**Try it:** From the line that includes "discount: 5% = 459.67 -> 5% = 447.00" down to the final line of the data below, copy every line exactly and leave the rest out.

**Extracted records:**
------------------------------------------------------------

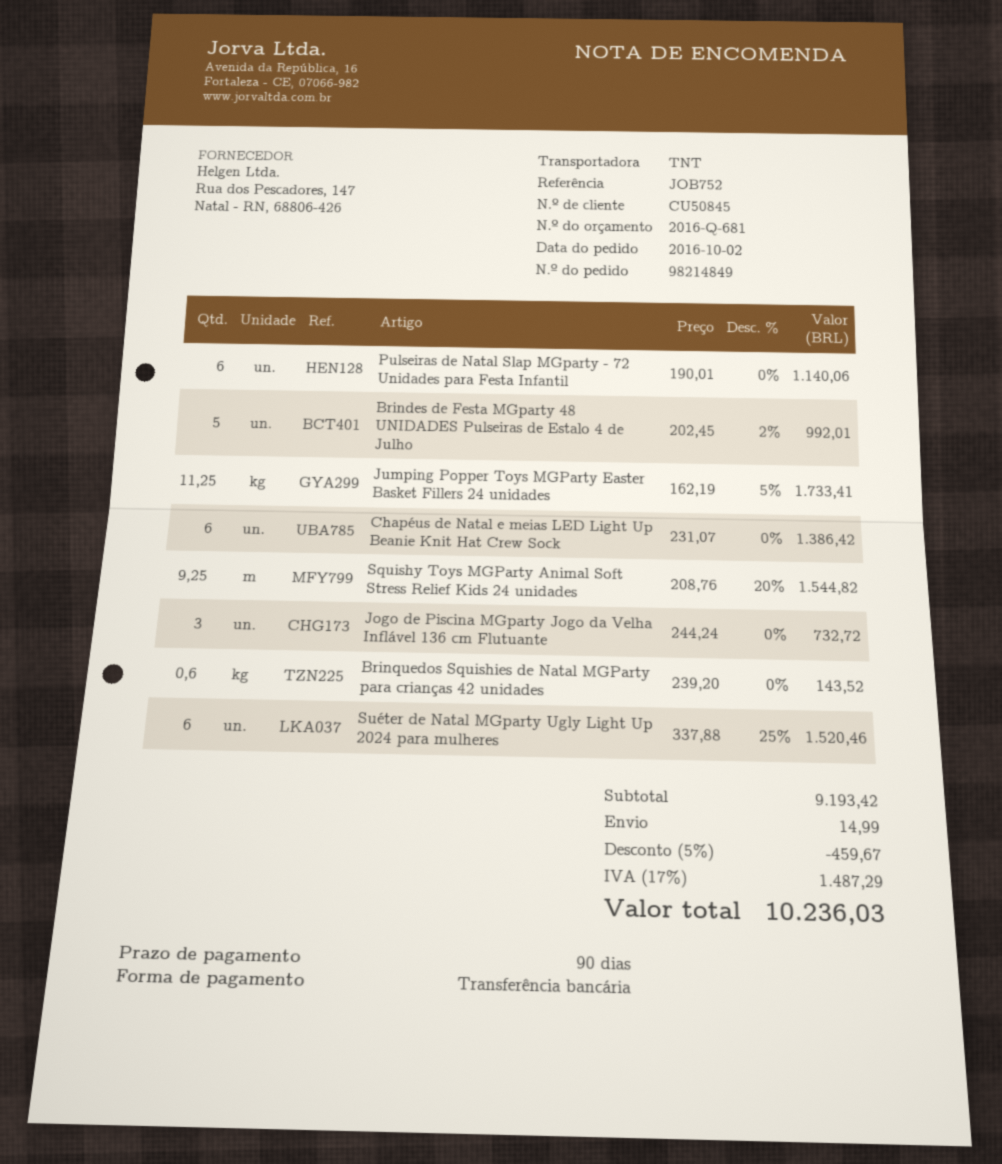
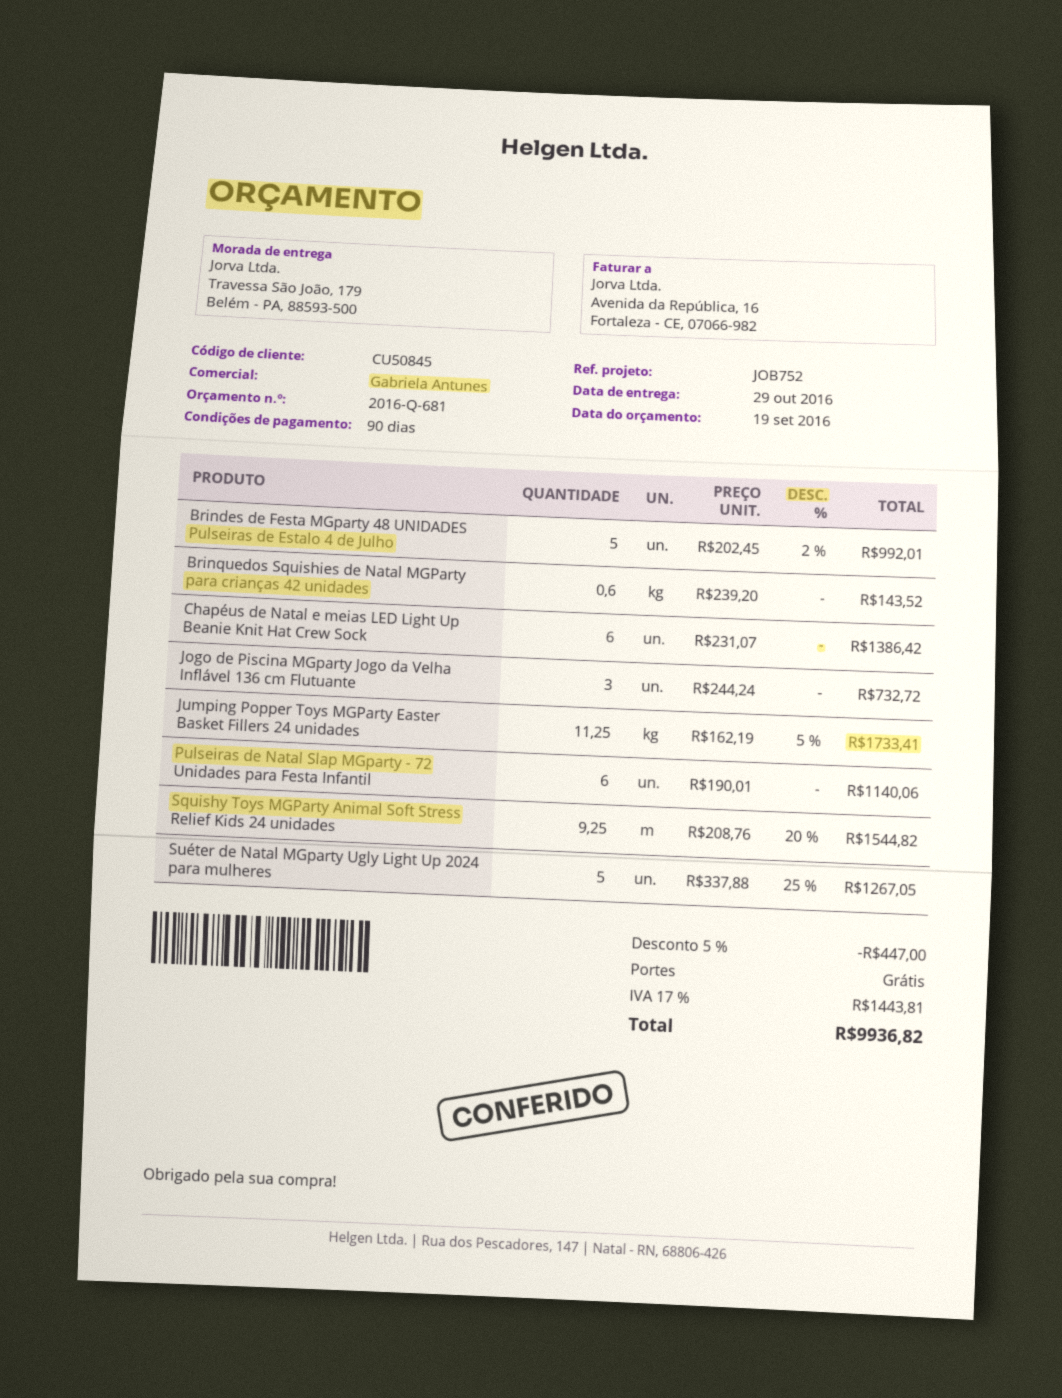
Suéter de Natal MGparty Ugly Light Up 2024 para mulheres: 6 x 337.88 - 25% = 1520.46 -> 5 x 337.88 - 25% = 1267.05
discount: 5% = 459.67 -> 5% = 447.00
shipping: 14.99 -> 0.00
tax: 17% = 1487.29 -> 17% = 1443.81
total: 10236.03 -> 9936.82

------------------------------------------------------------

**Answer space:**
discount: 5% = 459.67 -> 5% = 447.00
shipping: 14.99 -> 0.00
tax: 17% = 1487.29 -> 17% = 1443.81
total: 10236.03 -> 9936.82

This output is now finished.